Wir haben im Zentrum Gelegenheit zu Gesprächen mit Sozialarbeiter(innen) und Betroffenen. So erfahren wir, dass manche von den Frauen seit vier Jahren in der Notunterkunft leben. Andere bleiben ein bis zwei Wochen. Keine von ihnen geht, ohne in Sicherheit zu sein. Die Frauen sind zwischen 18 und 85 Jahre alt. Wir erfahren die Geschichte einer syrischen Flüchtlingsfrau, die Gewalt durch ihren Ehemann erfahren hat. Sie erzählt uns, dass das Zusammenleben mit ihrem Mann schwieriger wurde, nachdem dieser sich eine zweite Ehefrau nahm und diese schwanger wurde. Shams (Name geändert) wusste und kannte nicht, dass jemand wie die Caritas ihr helfen würde. Sie wurde auf die Caritas aufmerksam, als sie sich mit ihrem mit Ehemann und den drei gemeinsamen Kindern bei der UNHCR als Flüchtlinge registrieren lassen wollte. Sie wurde dort in einem Einzelgespräch auf sichtbare Gewaltspuren angesprochen; ging jedoch mit ihrem Mann wieder. Auch ihre Kinder wurden regelmäßig vom Vater geschlagen. Nach dem Besuch bei der UNHCR wurde die Situation für Shams und ihren älteren Sohn, der sich schützend vor seine Mutter stellte, lebensbedrohlich. Ihr Mann versuchte sie schließlich mit einem Messer zu töten. Befragt nach ihrer Perspektive, gibt sie an, nicht nach Syrien zurückkehren zu können. Von ihren dort nach wie vor lebenden Eltern kann sie keine Hilfe erwarten. Sie wollen Shams ebenfalls töten, weil ihr Mann ihnen erzählt hat, dass sie weggelaufen ist. Ihre Schwester hat ähnliche Gewalterfahrungen mit ihrem Mann gemacht. Shams will mit ihren Kindern nicht in Libanon bleiben. Die Frage, wohin sie gehen möchte, kann sie nicht beantwortet. Das will sie mit der UNHCR beraten. Ihr Mann will sie nicht zurück, aber die Kinder. In der Zwischenzeit läuft das Scheidungsverfahren. Sie kämpft um ihre Kinder und hat gute Aussichten, wie uns eine Sozialarbeiterin sagt. Shams wird von der Caritas rechtlich beraten und vor Gericht vertreten.

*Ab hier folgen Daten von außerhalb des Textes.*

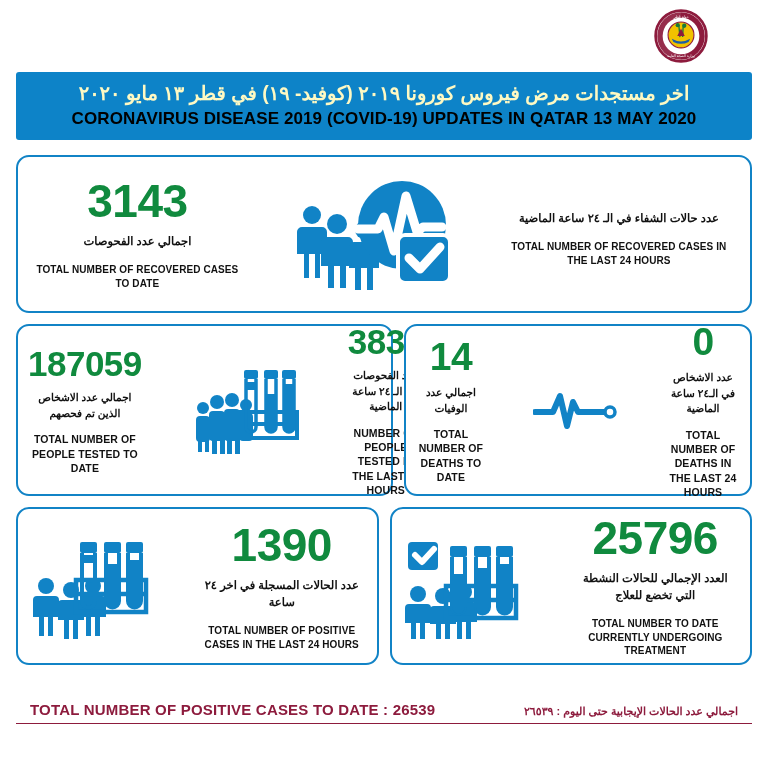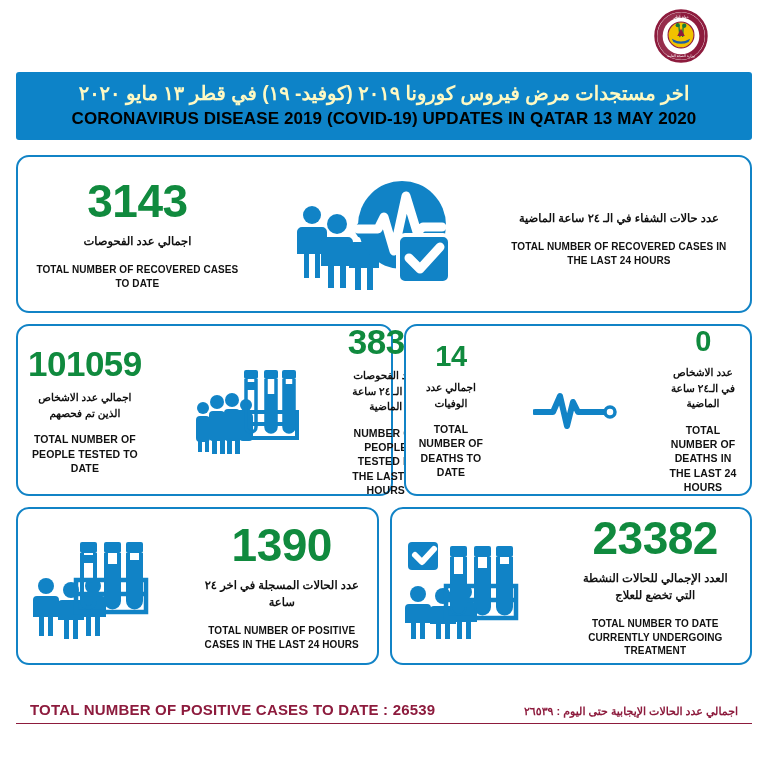"101059" div.stat-num { text: 101059 -> 187059 }
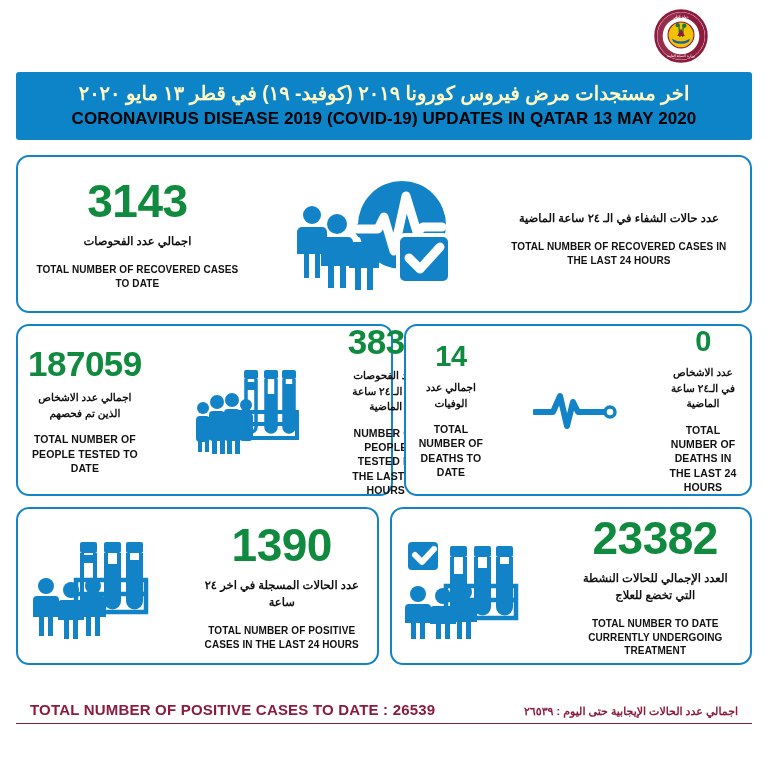"14" .small { font-size: 29px -> 39px }
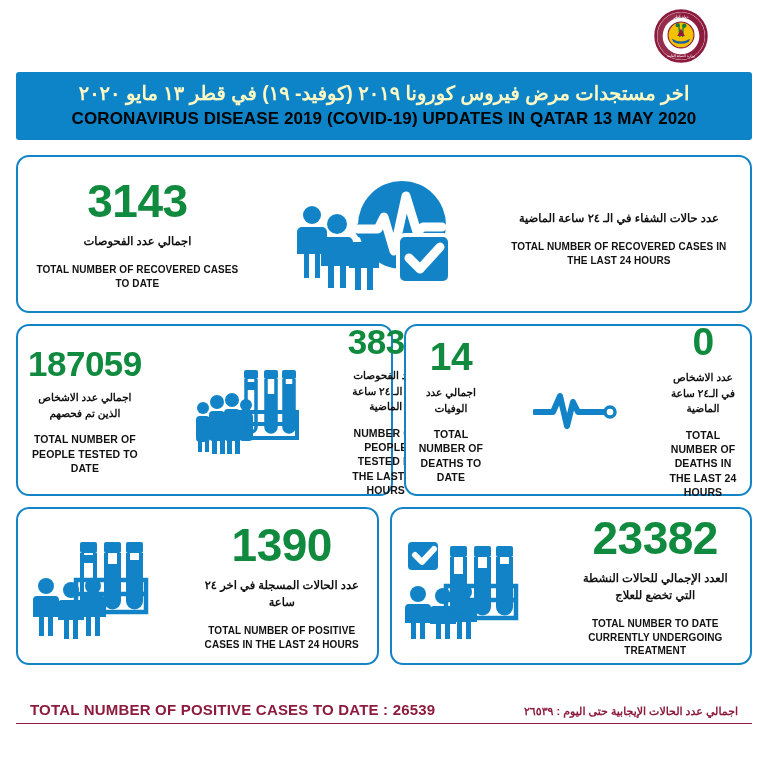"23382" div.stat-num { text: 23382 -> 25796 }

Die Einrichtung und Mitarbeitenden bekommen von gewalttätigen Ehemännern viele Drohungen. Die Leiterin des Schutzhauses war von 2000 bis 2006 in der Abschiebehaft in Beirut. Sie und ihre Kolleg(innen) waren beteiligt am Auffliegen eines Menschenhändlerrings, in den auch hochrangige libanesische Politiker verstrickt waren. Ein großer Skandal, wie uns unsere Dolmetscherin am Rande bestätigt. Der Menschenhändlerring zwang syrische Mädchen zur Prostitution und verkauft diese. Die Leiterin und ihre Kolleg)inn)en kümmerten sich um die Mädchen und trugen dazu bei, dass sie vor der Polizei aussagten. Eine zur Prostitution gezwungene 20-Jährige sagte aus, in zwei Jahren 13 Abtreibungen gehabt zu haben. Die Mädchen standen unter Lebensgefahr. Mit Hilfe der libanesischen Caritas und UN-Behörden konnten sie schließlich außer Landes gebracht werden.